Monday, June 17, 2013

Barbarella (1968)

  Christy asked me why I owned this move since she found it to have no redeeming qualities other than the costumes.  It's practically chauvinism in its purest state, crystallized from the bitter tears of feminists.  Barbarella isn't a heroine, she's a sex doll in space. 

That's why this movie is amazing.  It's a spaghetti western, sci-fi, free love extravaganza and it is completely unapologetic about it. 

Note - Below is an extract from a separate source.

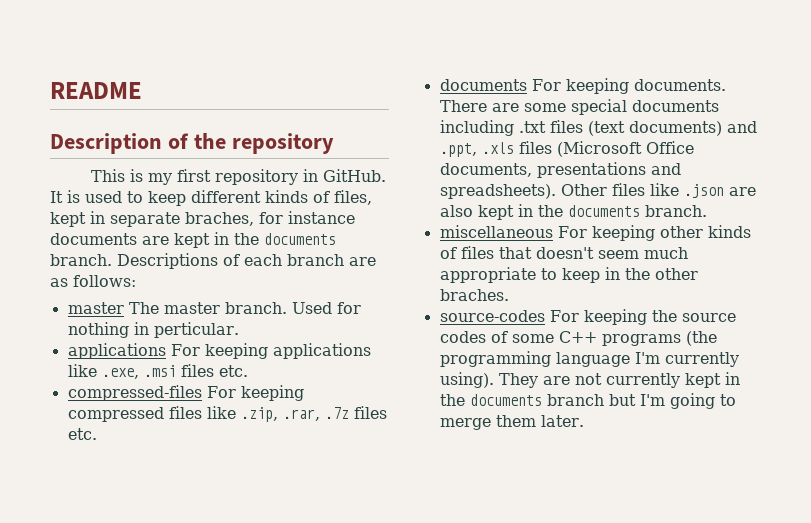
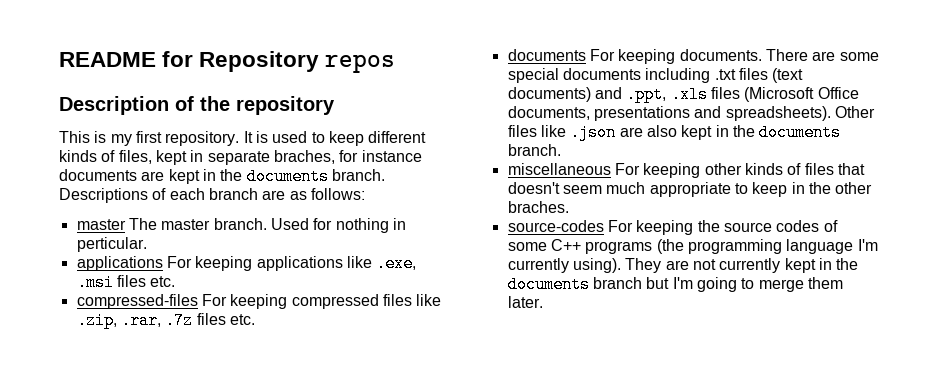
(142, 90) none -> [162,51,396,73] for Repository repos
[215,169,387,185] repository in GitHub. -> [165,131,240,146] repository.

Barbarella (Jane Fonda) is sent on a mission to find scientist Durand Durand (Milo O'Shea) who has disappeared after developing a positronic ray.  In the 41st Century, war, disease, and sexual inhibitions have been abolished for millennia and the thought that someone would willingly invent a weapon of mass destruction is abhorrent.  She tracks him down to the planet Lythion where she promptly crashes when her on-board computer goes haywire.  (Because women can't drive, obviously.)  Once on the planet, she finds herself getting rescued constantly by various manly men, whom she thanks in the only way she knows how.  With her vagina. 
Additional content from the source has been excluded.